Personal information
- Full name: Justin Greef Dill
- Born: 10 November 1994 (age 31) Port Elizabeth, Cape Province, South Africa
- Batting: Right-handed
- Bowling: Right-arm medium

Domestic team information
- 2013–present: Boland

Career statistics
| Competition | FC | LA | T20 |
| Matches | 35 | 28 | 10 |
| Runs scored | 1012 | 315 | 51 |
| Batting average | 32.64 | 28.63 | 17.00 |
| 100s/50s | 1/4 | 0/0 | 0/0 |
| Top score | 131* | 47 | 16* |
| Balls bowled | 4952 | 1226 | 210 |
| Wickets | 100 | 33 | 12 |
| Bowling average | 22.48 | 25.90 | 21.66 |
| 5 wickets in innings | 5 | 0 | 0 |
| 10 wickets in match | 1 | – | – |
| Best bowling | 6/25 | 3/14 | 3/26 |
| Catches/stumpings | 12/– | 9/– | 0/– |
- Source: ESPNcricinfo, 9 July 2024

= Justin Dill =

South African cricketer (born 1994)

Justin Dill (born 10 November 1994) is a South African cricketer.
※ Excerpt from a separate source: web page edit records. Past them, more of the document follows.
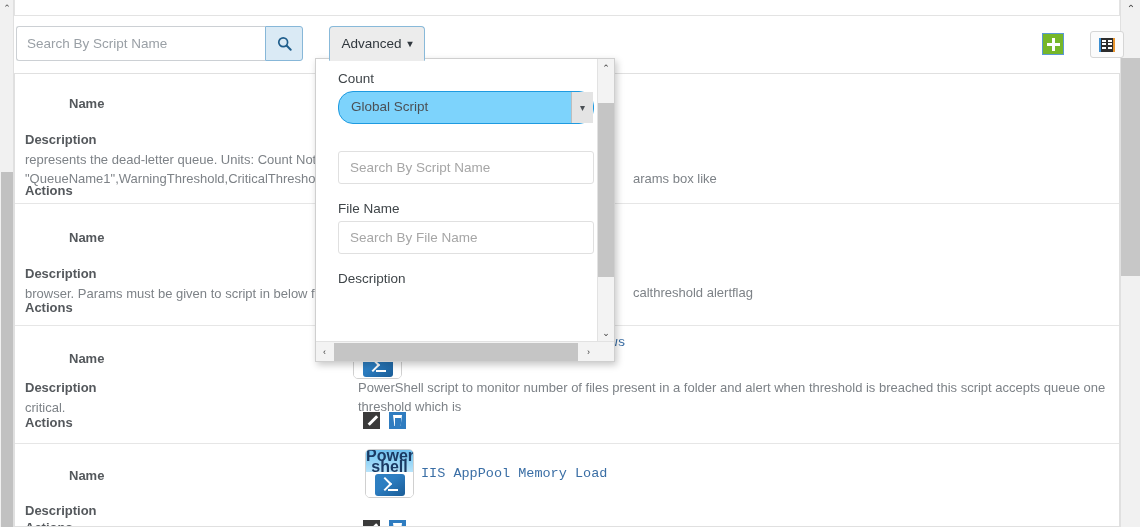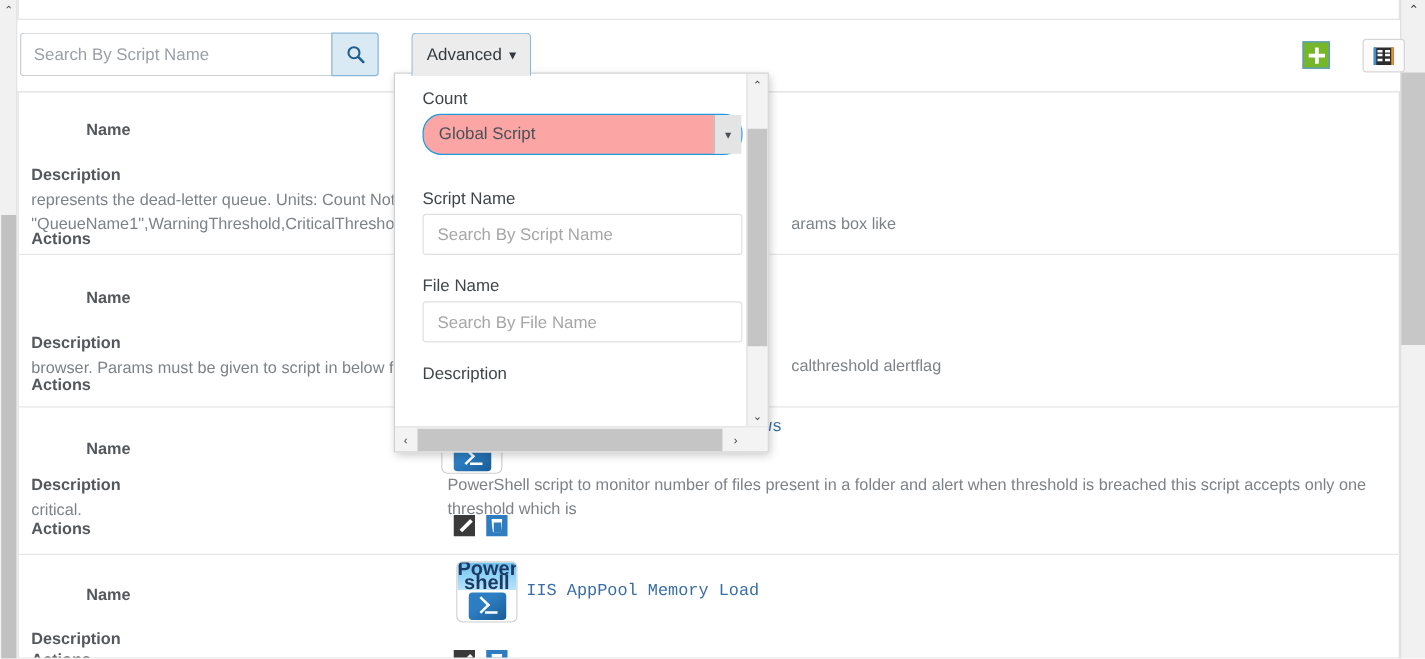"Global Script" .select-wrap { background: #fca5a5 -> #7dd3fc }
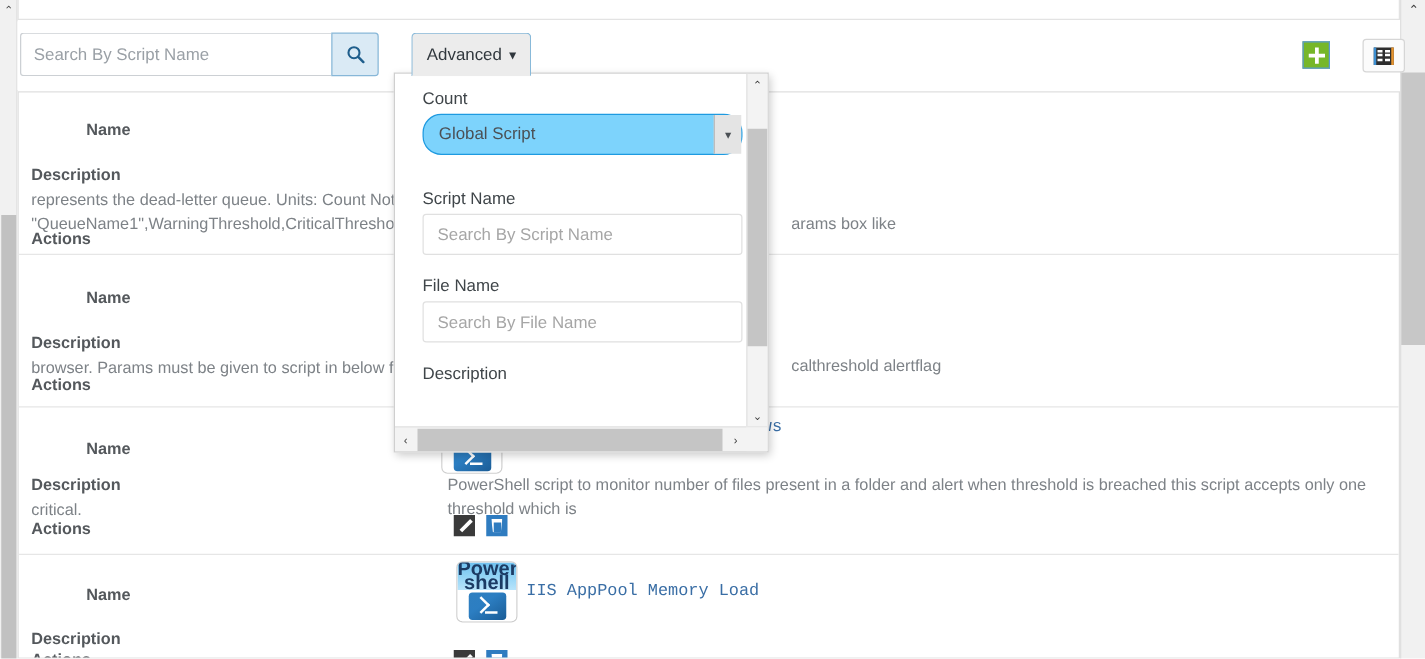"Script Name" div.field-label { html: <div>Script Name</div> -> none }
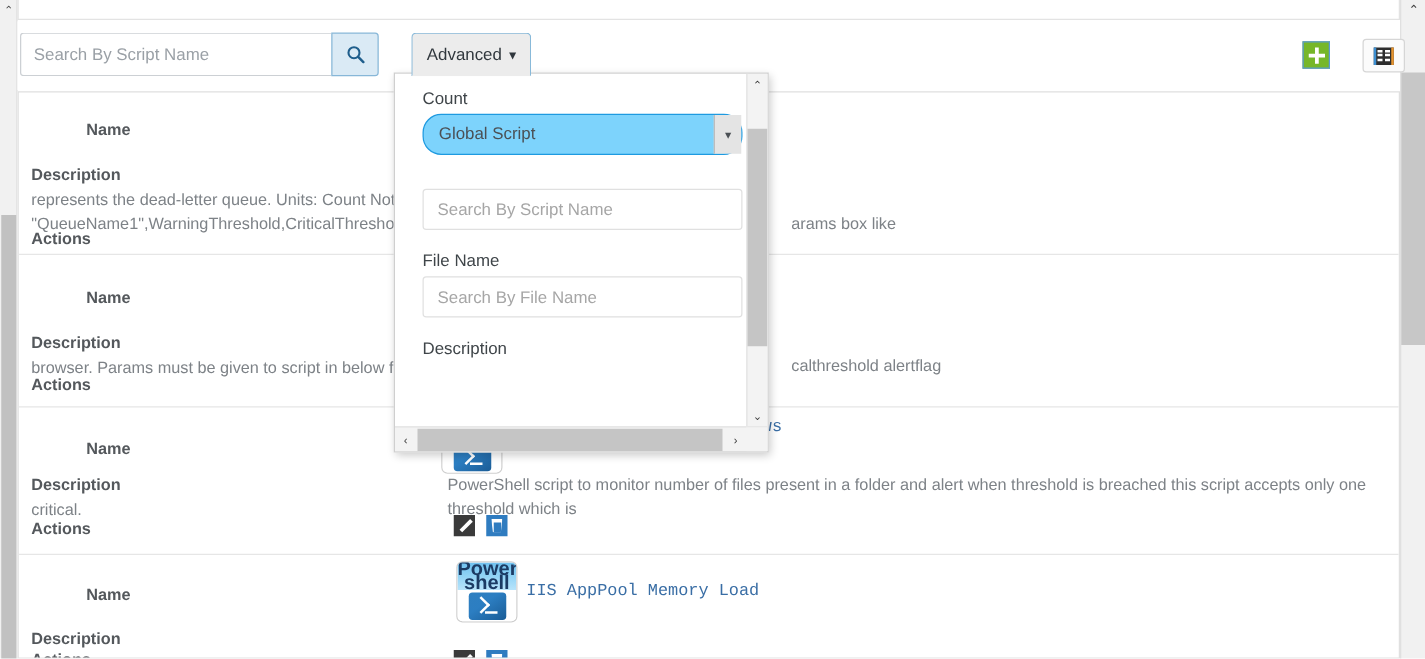"PowerShell script to monitor number" div.val { text: only -> queue }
He was part of South Africa's squad for the 2014 ICC Under-19 Cricket World Cup. He was the leading wicket-taker for Western Province in the 2018–19 CSA 3-Day Provincial Cup, with 34 dismissals in ten matches. In September 2019, he was named in Western Province's squad for the 2019–20 CSA Provincial T20 Cup. In June 2021, he was selected to take part in the Minor League Cricket tournament in the United States following the players' draft.